** Opening RECORD EXTRACTS block **
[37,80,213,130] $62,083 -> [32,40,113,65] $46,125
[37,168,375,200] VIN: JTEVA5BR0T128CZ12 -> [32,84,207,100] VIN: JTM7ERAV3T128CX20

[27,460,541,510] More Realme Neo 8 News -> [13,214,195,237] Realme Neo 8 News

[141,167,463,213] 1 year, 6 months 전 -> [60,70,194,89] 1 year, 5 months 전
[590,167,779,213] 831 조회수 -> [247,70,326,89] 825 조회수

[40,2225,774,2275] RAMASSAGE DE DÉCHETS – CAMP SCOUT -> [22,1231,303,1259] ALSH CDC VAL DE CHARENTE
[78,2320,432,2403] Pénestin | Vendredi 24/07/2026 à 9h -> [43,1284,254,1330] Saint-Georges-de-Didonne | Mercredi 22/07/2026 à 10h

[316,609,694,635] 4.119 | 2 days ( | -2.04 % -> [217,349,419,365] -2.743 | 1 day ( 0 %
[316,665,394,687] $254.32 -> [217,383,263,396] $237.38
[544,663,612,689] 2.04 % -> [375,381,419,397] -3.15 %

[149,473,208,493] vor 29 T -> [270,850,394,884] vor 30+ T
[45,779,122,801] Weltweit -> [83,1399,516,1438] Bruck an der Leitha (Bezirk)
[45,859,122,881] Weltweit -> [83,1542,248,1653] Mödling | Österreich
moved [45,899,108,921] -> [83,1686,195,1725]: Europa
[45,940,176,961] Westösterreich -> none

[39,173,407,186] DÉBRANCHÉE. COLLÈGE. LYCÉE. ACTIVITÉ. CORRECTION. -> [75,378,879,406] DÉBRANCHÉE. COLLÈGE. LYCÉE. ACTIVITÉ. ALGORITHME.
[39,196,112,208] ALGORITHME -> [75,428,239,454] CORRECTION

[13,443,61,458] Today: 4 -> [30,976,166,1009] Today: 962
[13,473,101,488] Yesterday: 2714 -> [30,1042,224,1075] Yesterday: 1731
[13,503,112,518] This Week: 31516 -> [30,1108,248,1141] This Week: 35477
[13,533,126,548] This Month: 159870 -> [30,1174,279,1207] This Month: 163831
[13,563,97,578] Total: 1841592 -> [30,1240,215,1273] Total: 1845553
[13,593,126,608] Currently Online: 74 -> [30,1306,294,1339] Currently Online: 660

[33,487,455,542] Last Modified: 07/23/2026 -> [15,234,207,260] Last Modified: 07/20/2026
** Closing RECORD EXTRACTS block **
__BRIEF__:
Copy each record from above without leaving any out.

__FINISHED EXERCISE__:
[37,80,213,130] $62,083 -> [32,40,113,65] $46,125
[37,168,375,200] VIN: JTEVA5BR0T128CZ12 -> [32,84,207,100] VIN: JTM7ERAV3T128CX20

[27,460,541,510] More Realme Neo 8 News -> [13,214,195,237] Realme Neo 8 News

[141,167,463,213] 1 year, 6 months 전 -> [60,70,194,89] 1 year, 5 months 전
[590,167,779,213] 831 조회수 -> [247,70,326,89] 825 조회수

[40,2225,774,2275] RAMASSAGE DE DÉCHETS – CAMP SCOUT -> [22,1231,303,1259] ALSH CDC VAL DE CHARENTE
[78,2320,432,2403] Pénestin | Vendredi 24/07/2026 à 9h -> [43,1284,254,1330] Saint-Georges-de-Didonne | Mercredi 22/07/2026 à 10h

[316,609,694,635] 4.119 | 2 days ( | -2.04 % -> [217,349,419,365] -2.743 | 1 day ( 0 %
[316,665,394,687] $254.32 -> [217,383,263,396] $237.38
[544,663,612,689] 2.04 % -> [375,381,419,397] -3.15 %

[149,473,208,493] vor 29 T -> [270,850,394,884] vor 30+ T
[45,779,122,801] Weltweit -> [83,1399,516,1438] Bruck an der Leitha (Bezirk)
[45,859,122,881] Weltweit -> [83,1542,248,1653] Mödling | Österreich
moved [45,899,108,921] -> [83,1686,195,1725]: Europa
[45,940,176,961] Westösterreich -> none

[39,173,407,186] DÉBRANCHÉE. COLLÈGE. LYCÉE. ACTIVITÉ. CORRECTION. -> [75,378,879,406] DÉBRANCHÉE. COLLÈGE. LYCÉE. ACTIVITÉ. ALGORITHME.
[39,196,112,208] ALGORITHME -> [75,428,239,454] CORRECTION

[13,443,61,458] Today: 4 -> [30,976,166,1009] Today: 962
[13,473,101,488] Yesterday: 2714 -> [30,1042,224,1075] Yesterday: 1731
[13,503,112,518] This Week: 31516 -> [30,1108,248,1141] This Week: 35477
[13,533,126,548] This Month: 159870 -> [30,1174,279,1207] This Month: 163831
[13,563,97,578] Total: 1841592 -> [30,1240,215,1273] Total: 1845553
[13,593,126,608] Currently Online: 74 -> [30,1306,294,1339] Currently Online: 660

[33,487,455,542] Last Modified: 07/23/2026 -> [15,234,207,260] Last Modified: 07/20/2026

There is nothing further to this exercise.